I took out the $2,000 Tarmac for a half hour ride first. I rode on sidewalks. I deliberately hit bumps. I didn't wear gloves.. I even rode it about half a mile on the crushed limestone trail by the bike shop (would have liked to have gone farther, but I ran out of time). For the 1st 10 minutes the ride was fine. As I got near the limestone trail, hitting bumps started to hurt a tiny bit. When I hit the limestone trail, riding was...unpleasant. By the time I turned around and got off the trail, any time I hit anything (railroad tracks, curb bumps, whatever) it made my wrist hurt with a noticeable, sharp pain. It wasn't "really painful" or anything, but I would definitely describe it as being just past the thresshold of "annoying" and clearly into "painful".

When I got back, I inflated the tires and took out the $3,000 Tarmac (I keep referring it by price because the 1st time writing this I accidentally wrote Expert rather than Elite a couple times - don't want to get them confused). I took the same route I took with the first bike. I'd really wanted to like the $2,000 bike better - 1 it's cheaper, and 2 I think it looks way snazzier. I did the same thing - I rode it on the sidewalk, hit some potholes with it, and took it out on the crushed limestone trail. But even though I started out with my wrists still a little sore from my previous ride, this bike just clearly had a more comfortable ride. There were no "small" bumps that gave my wrists a jarring feeling like on my previous ride with the other bike. I could still feel bumps, but they were just more...muted. By the time I got to the limestone trail, my wrists were still fine. I hit the limestone trail, and it was good. I wouldn't call it a dream ride or anything, but whereas on my previous ride it hurt, now it would just "slightly annoying". I could see how it would probably be fatiguing if I rode the trail for hours on end, though I wasn't able to test that out. On my way back, the ride was still great. I hit railroad tracks (the ones that are sunken into the pavement), those little dips in the curbs, I sped along a bumpy sidewalk - still all good.

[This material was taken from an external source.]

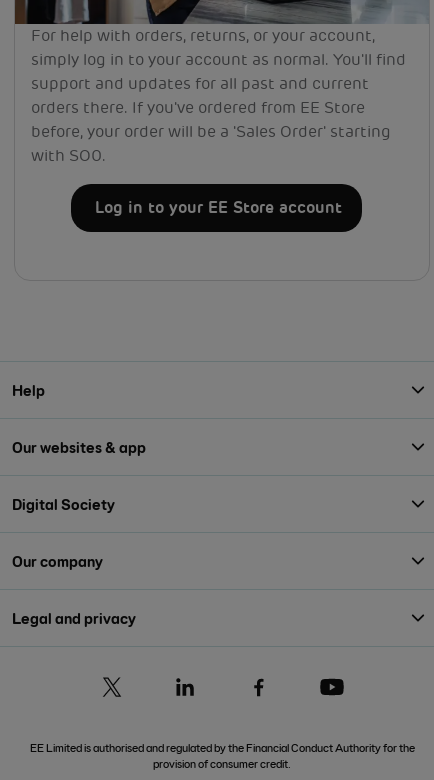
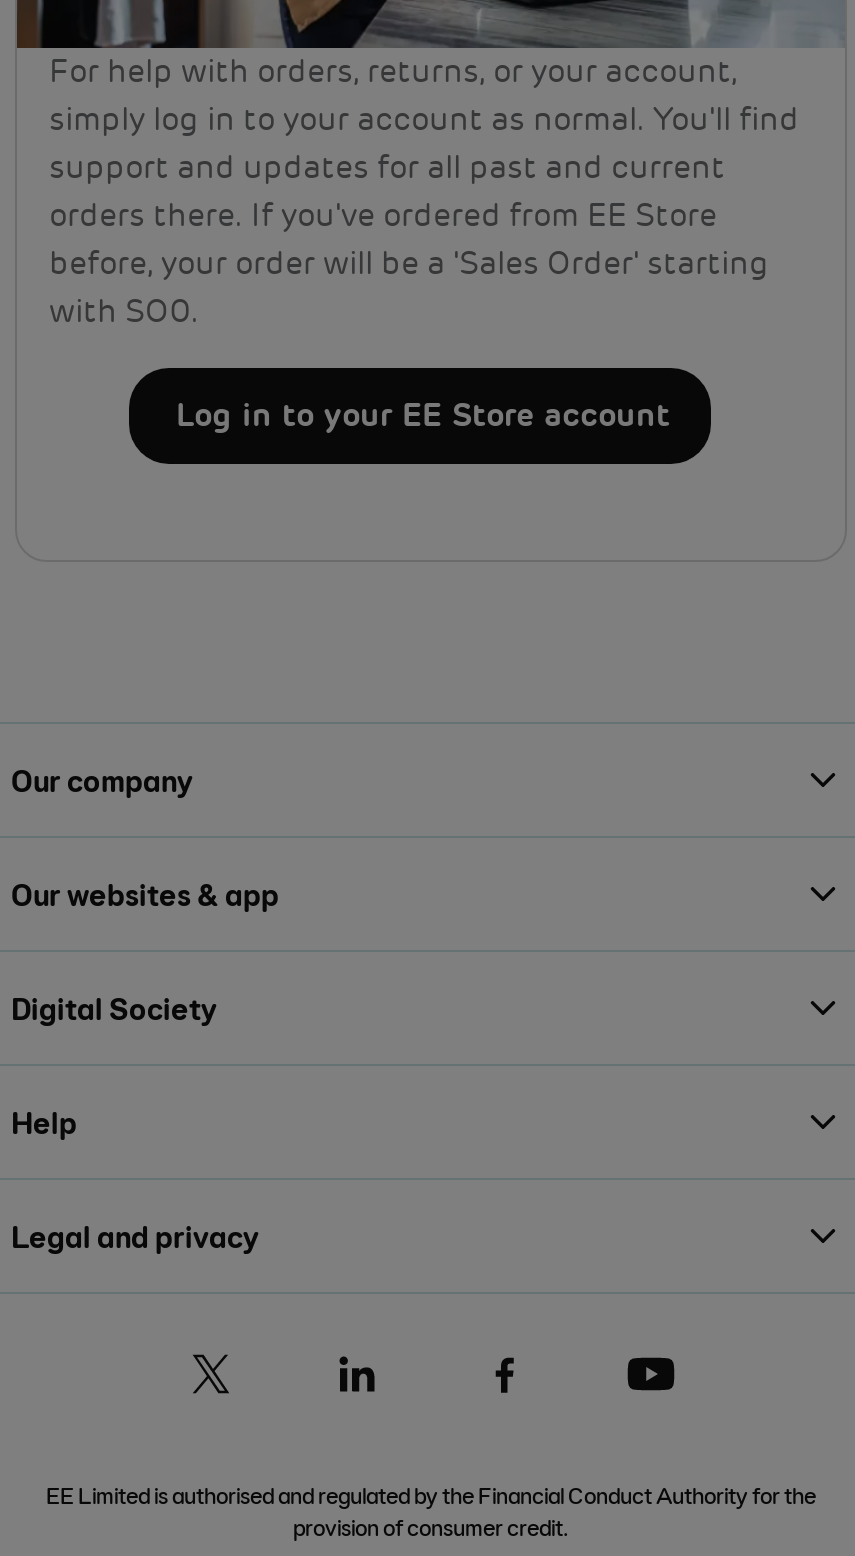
moved down: Help

moved up: Our company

(I would add in the caveat that it wasn't the totally smooth ride that I remembered the $3,000 Roubaix having - the $3,000 Tarmac did give me that annoying/painful "jolt" that I disliked whenever I plowed across a real pothole, like one of those foot across ones. But the Tarmac is more fun to ride, and I felt like it accelerated a little faster. )

So that's my experience! I definitely felt that the 8r carbon $3,000 Tarmac had a far more pleasant ride than the $2,000 6r carbon Tarmac. In my opinion, I've ruled out tire pressure and riding position as factors, leaving only frame construction and the wheelset as possibilities. Let me know what you think, and what your experiences have been.


----------



## PJ352 (Dec 5, 2007)

PaulRivers said:


> haha.
> 
> I test rode both the Tarmac Elite ($2,000, 6r carbon) and the Tarmac Expert ($3,000, 8r carbon) last Tuesday. I personally filled the tires to 100psi on each of the bikes so I was sure that they had the same tire pressure. I also checked the actual tire - they had the exact same tire, but different wheels. As I mentioned before, I had been fit to both bikes by the same guy, and they were both the same frame size.
> 
> ...


Well I gotta say, that was a pretty thorough test ride and detailed write up. Thanks for taking the time to relay your impressions to us.

I think at this point what you experienced is really all that matters. Obviously, it's your money and your vote and beyond that, you've got some specific physical issues you're focusing on.

In all honesty, my experiences have been between different brands (Giant TCR - too stiff, Trek 5.2 pro - nice bike, but don't wanna play the part of a field tester, Trek 4.5 - the Tarmac's are better and Roubaix - the Tarmac's are better). There were a few others, but you get the idea. 

On my test rides I focused on fit, ride (admittedly, not limestome trails like you) and handling. I did consider the Expert, but felt that the Comp got me 95% of what the Expert would and being my first CF bike, wanted to 'test the waters', so to speak, so the Comp at a discounted price of $2,150 appealed to me. I've already got 750 miles on it, and like it a lot - no buyer's remorse at all. Anyway, that's my experience.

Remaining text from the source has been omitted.